La collaborazione con la NASA il suo Small Business Innovation Research (SBIR) dove è presente una quantità enorme di dati sulle prestazioni dei materiali utilizzati per realizzare le parti. Con il software derivato, battezzato DigitalClone, si punta aumentare la durata delle macchine, dopo aver effettuato una serie di test basati su componenti già collaudati e con un elevato corso storico. Ecco che ci si è affidati a un database di ingranaggi dalle forme più svariate e sui relativi parametri di lubrificazione ed elaborazione, scegliendo in particolare quello relativo alla trasmissione di un elicottero. 
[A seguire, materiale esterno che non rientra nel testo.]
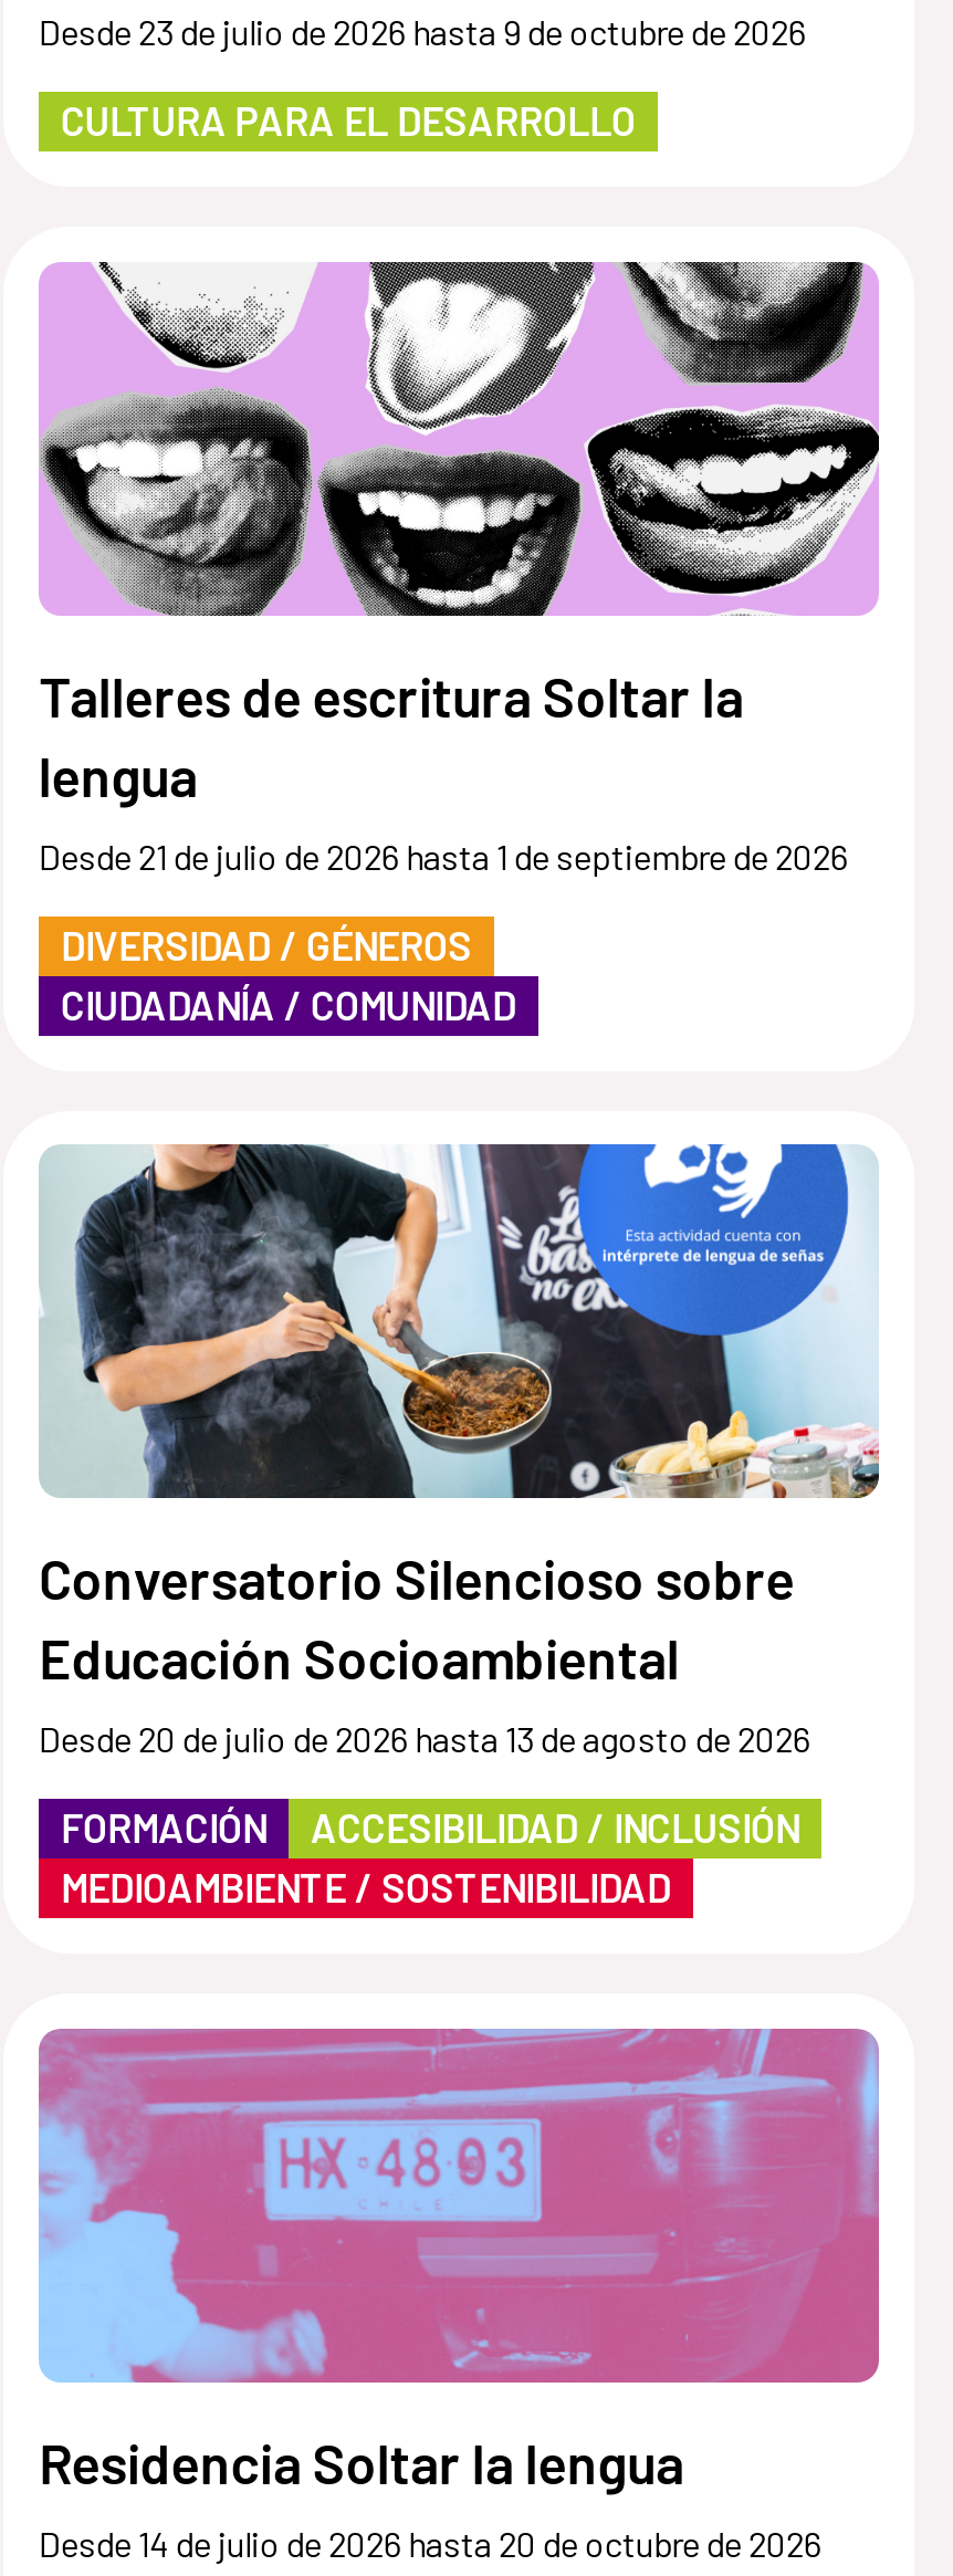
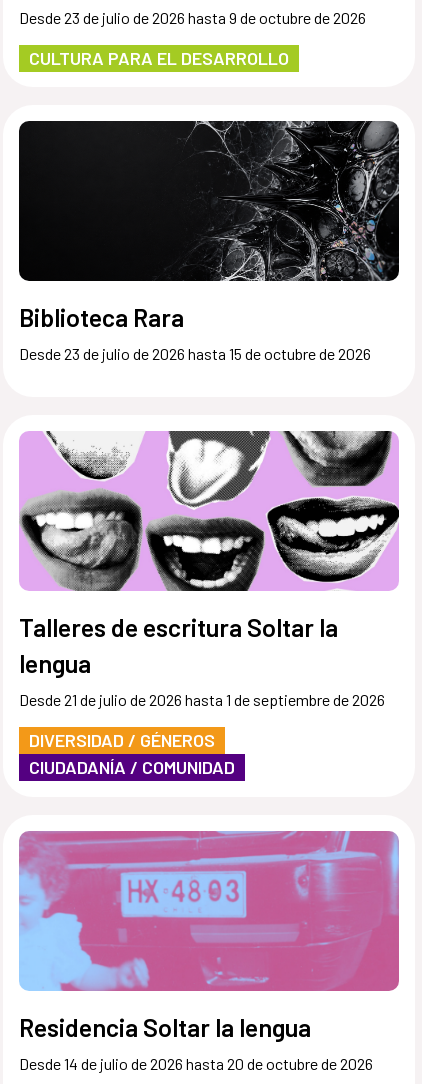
none -> [18,120,400,363] [image] | Biblioteca Rara | Desde 23 de julio de 2026 hasta 15 de octubre de 2026
moved [36,259,875,1029] -> [18,430,397,778]: [image] | Talleres de escritura Soltar la | lengua | Desde 21 de julio de 2026 hasta 1 de septiembre de 2026 | DIVERSIDAD / GÉNEROS | CIUDADANÍA / COMUNIDAD
[38,1143,881,1913] [image] | Conversatorio Silencioso sobre | Educación Socioambiental | Desde 20 de julio de 2026 hasta 13 de agosto de 2026 | FORMACIÓN | ACCESIBILIDAD / INCLUSIÓN | MEDIOAMBIENTE / SOSTENIBILIDAD -> none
Dal punto di vista operativo, il software DigitalCone inserisce dei sensori all’interno delle scatole ad ingranaggi delle turbine eoliche e si serve dei dati raccolti in tempo reale per aggiornare costantemente le previsioni su prestazioni e guasti. Nel dettaglio viene creato un gemello digitale di un componente o sistema e il software, basandosi su quanto sa sulla fisica delle frizioni, lubrificazione e usura, predice le prestazioni future, la durata e le possibili rotture. E per dimostrane il funzionamento è stato quindi creato un modello digitale dell’ingranaggio della Nasa comparando le predizioni con i dati storici prestazionali, riuscendo perfettamente nell’intento di questo ‘genoma dei materiali’ oggi già in uso presso alcune compagnie.